Dienstag, 22. Oktober 1974

Fragen, die offen bleiben

Besprechung der Publikation sowjetischer Autoren "Internationale sozialistische Währung der Mitgliedländer des RGW", Verlag Die Wirtschaft, Berlin 1974 - Kritik der Behauptung, der transferable Rubel sei "richtiges Geld "

In Broschürenform veröffentlichte der Verlag "Die Wirtschaft" die Übersetzung eines Sammelbändchens mit Aufsätzen zu Fragen der internationalen sozialistischen Währung von sowjetischen Autoren, unter ihnen so herausragende Funktionäre wie W. Garbusow, Finanzminister der UdSSR, N. Schein, Direktor des Finanzökonomischen Forschungsinstituts, K. Nazarkin, Präsident der Internationalen Bank für wirtschaftliche Zusammenarbeit (IBWZ), und W. Worobjow, Präsident der Internationalen Investitionsbank (IIB).
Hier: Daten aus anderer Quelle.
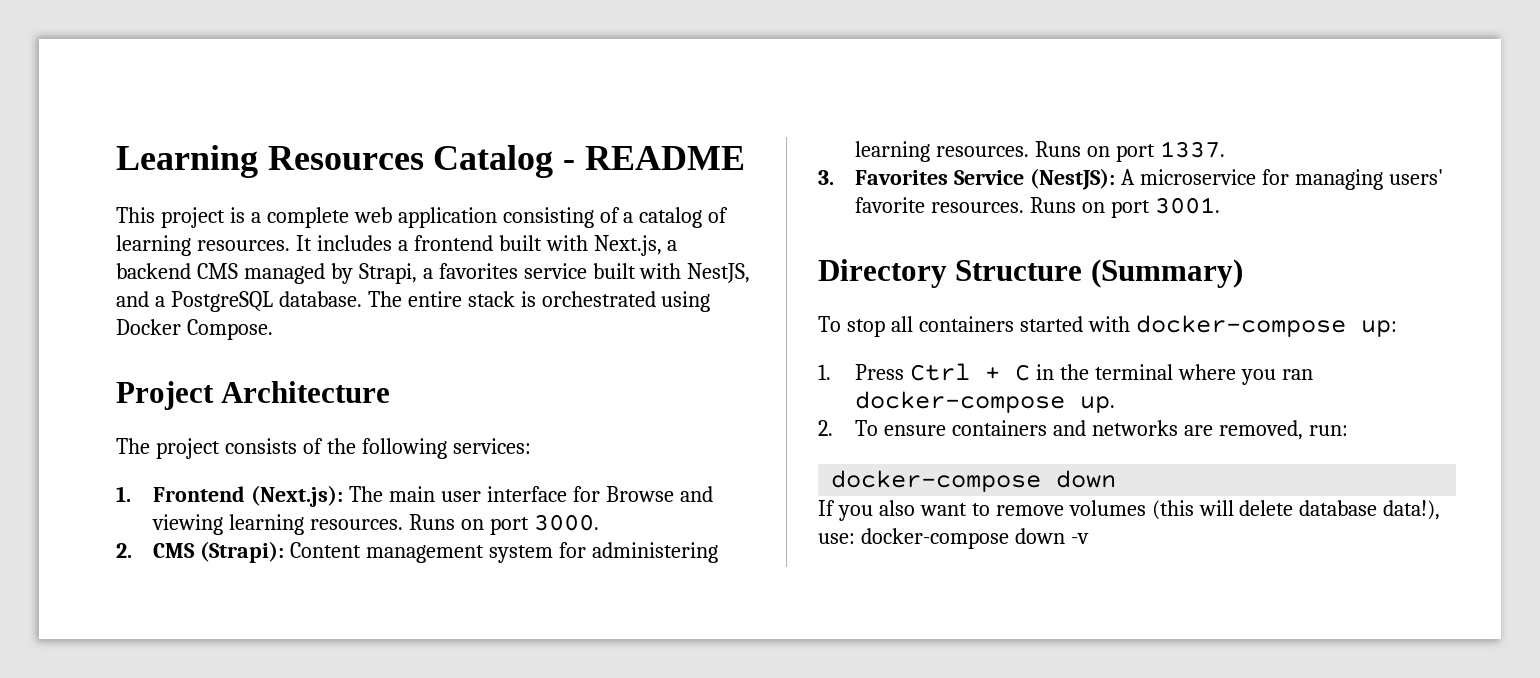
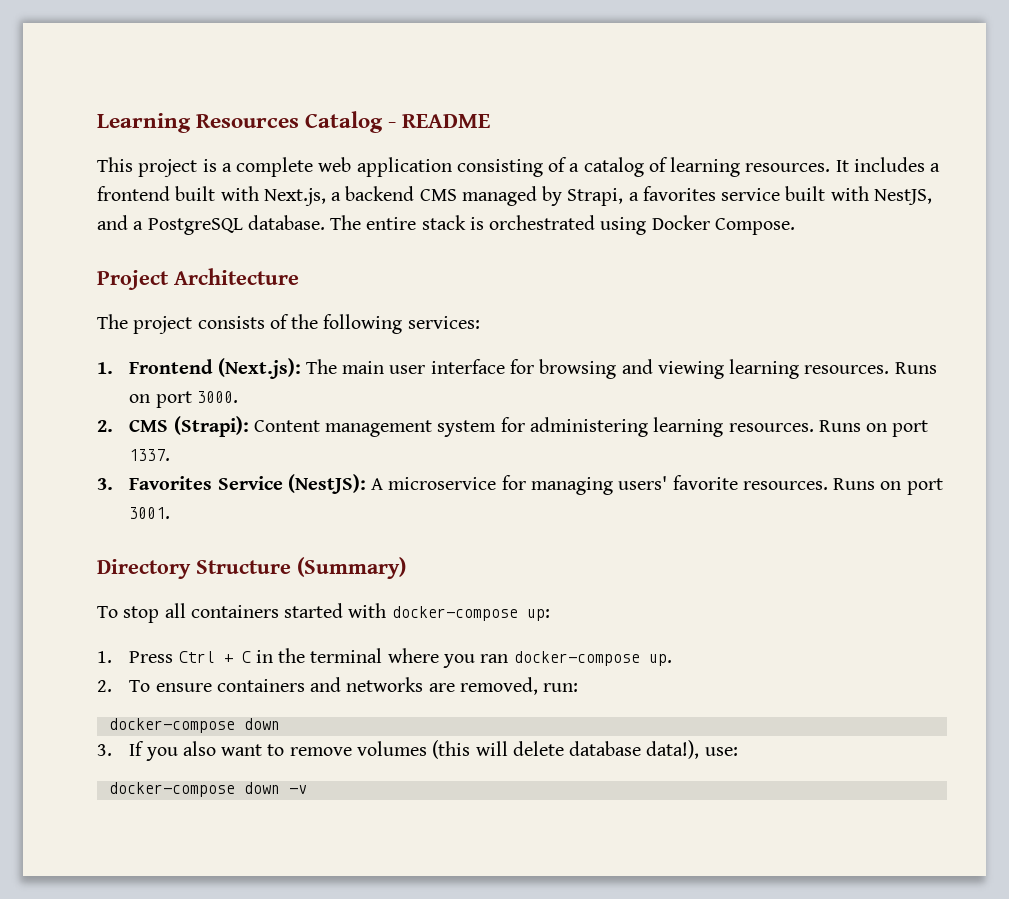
- 1. Frontend (Next.js): The main user interface for Browse and viewing learning resources.
+ 1. Frontend (Next.js): The main user interface for browsing and viewing learning resources.
- If you also want to remove volumes (this will delete database data!), use: docker-compose down -v
+ 3. If you also want to remove volumes (this will delete database data!), use:
+ docker-compose down -v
In acht Arbeiten auf insgesamt 83 Seiten weisen sie nach, welche hervorragende Rolle der transferable Rubel in den internationalen Wirtschaftsbeziehungen zwischen den RGW-Ländern spielt, daß das gegenwärtige System der mehrseitigen Verrechnungen in transferablen Rubeln völlig den Erfordernissen der Außenhandelsbeziehungen entspricht und dass es keiner grundsätzlichen Veränderungen bedarf (S. 46). Lesenswert ist das Büchlein für manchen vielleicht vor allem wegen der mit anderen Auffassungen geführten Auseinandersetzung. Dabei scheint mir die Widerlegung von Meinungen sozialistischer Wirtschaftswissenschaftler, die die Rolle des transferablen Rubels als Hauptinstrument des Währungs- und Finanzmechanismus’, das den Forderungen der gegenwärtigen Entwicklungsetappe entspricht, unterschätzen (Seite 17) und Vorschläge unterbreiteten, die darauf hinauslaufen, im wesentlichen auf die planmäßigen Methoden zu verzichten und zu marktwirtschaftlichen Methoden überzugehen (Seite 45), gelungener als die Auseinandersetzung mit bürgerlichen Auffassungen. Diese meinen, der transferable Rubel sei kein "richtiges" Geld, keine Währung im eigentlichen Sinne, und könne es unter den Bedingungen der planmäßigen Wirtschaftsführung, des Fehlens eines "freien Wettbewerbs der Produzenten und Güter" auch nicht sein (Seite 29).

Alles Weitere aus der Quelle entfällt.